Tuesday, January 4, 2022
Staying At Our Draper Home
Louise Adkins Symes Funeral
Sunday, January 2, 2022
Fast Sunday / A New Year
Paris Idaho Stake Presidency-This is our mission as a church to help gather Zion in preparation for the second coming of our Savior Jesus Christ. Pray I can do my part and find ways to share this gospel with others this year. We have work to do in our own family. Our gospel doctrine lesson went really well today. I was nervous to teach today and not feeling well either. I have been fighting a headache that started yesterday and a stomach ache. Just not feeling well- prayed I would have the Holy Spirit with me as I taught the lesson and the strength I needed to get through it.
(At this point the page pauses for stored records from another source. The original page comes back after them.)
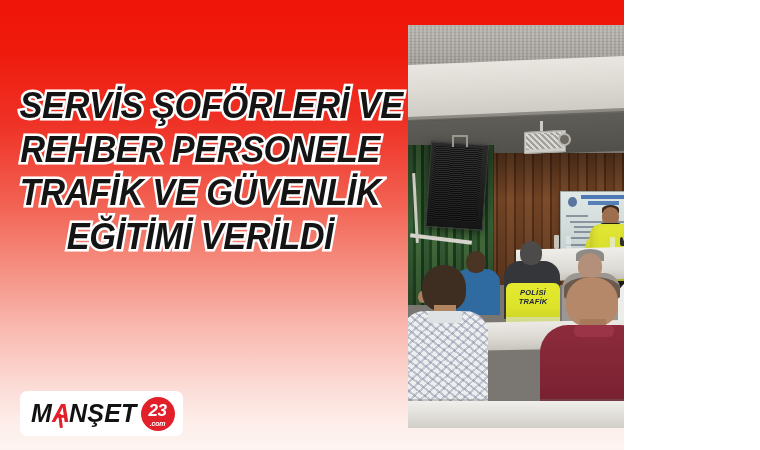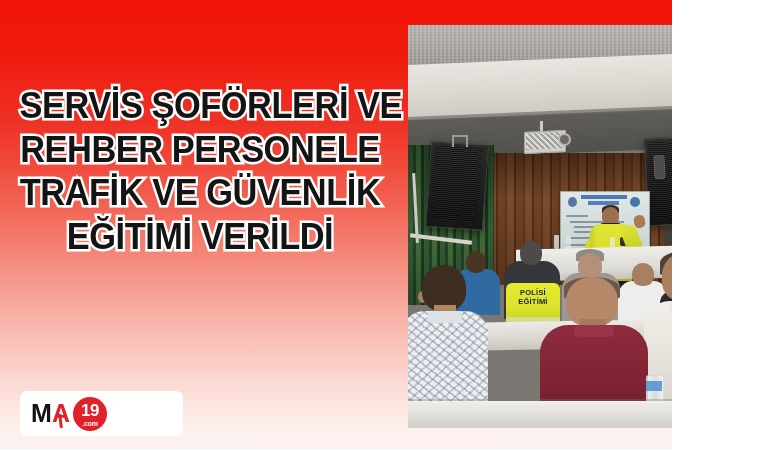--- a/index.html
+++ b/index.html
@@ -14,7 +14,7 @@
 
   .card {
     position: relative;
-    width: 672px;
+    width: 624px;
     height: 450px;
     overflow: hidden;
     background: linear-gradient(to bottom,
@@ -27,6 +27,7 @@
         #fcdcd6 86%,
         #fdeeea 94%,
         #fdf4f1 100%);
+    font-style: italic;
   }
 
   

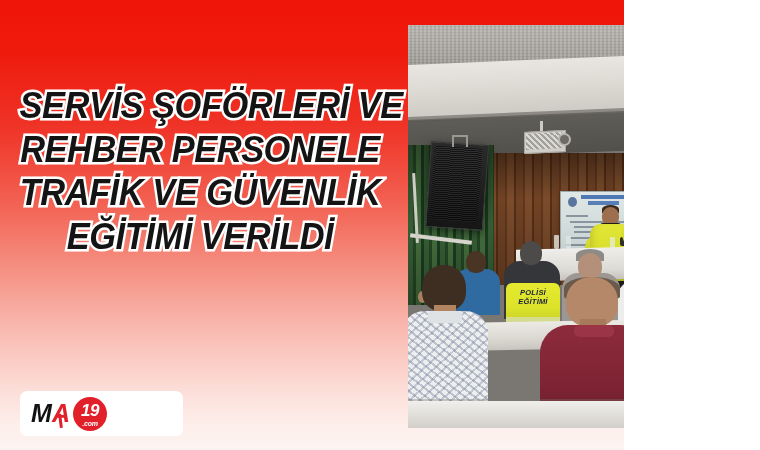--- a/index.html
+++ b/index.html
@@ -571,7 +571,7 @@
     <div class="ph vest"></div>
     <div class="ph vest-txt">
       <div>POLİSİ</div>
-      <div>EĞİTİMİ</div>
+      <div>TRAFİK</div>
     </div>
     <div class="ph vest-band"></div>
 

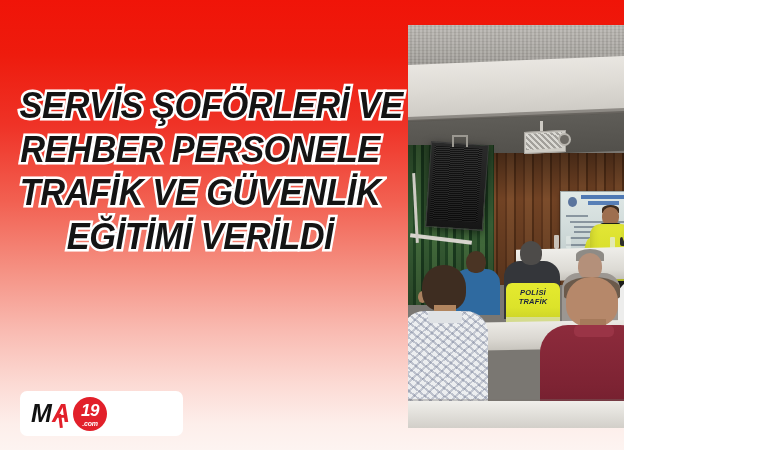--- a/index.html
+++ b/index.html
@@ -496,6 +496,7 @@
       <span class="logo-word">
         <span>M</span>
           <span class="logo-a">A</span>
+          <span>NŞET</span>
       </span>
       <span class="logo-badge">
         <span class="logo-badge-num">19</span>

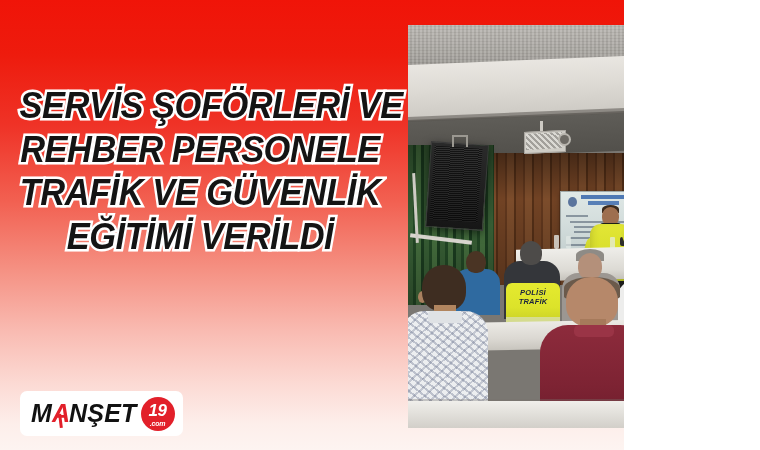--- a/index.html
+++ b/index.html
@@ -499,7 +499,7 @@
           <span>NŞET</span>
       </span>
       <span class="logo-badge">
-        <span class="logo-badge-num">19</span>
+        <span class="logo-badge-num">23</span>
         <span class="logo-badge-com">.com</span>
       </span>
     </div>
There is so much information in the two Chapters introduced today - the inspired version of chapter one of the Book of Moses and the translated Book of Abraham that has been revealed to the prophet Joseph Smith in our time. These records had been lost from the originally records as passed down over time. And now restored for us to study and gain even more intelligence in the latter days. I’m excited to study the Old Testament this year. The Holy Spirit blessed me and I felt guidance thru our lesson today. I did my study time preparation all week long and then prayed for the spirit to direct me as to how the lesson would go. I wanted to get the members sharing more of their thoughts and feelings as we all learn from each other. It did go well- a sigh of relief for me. I’m always so tired afterwards.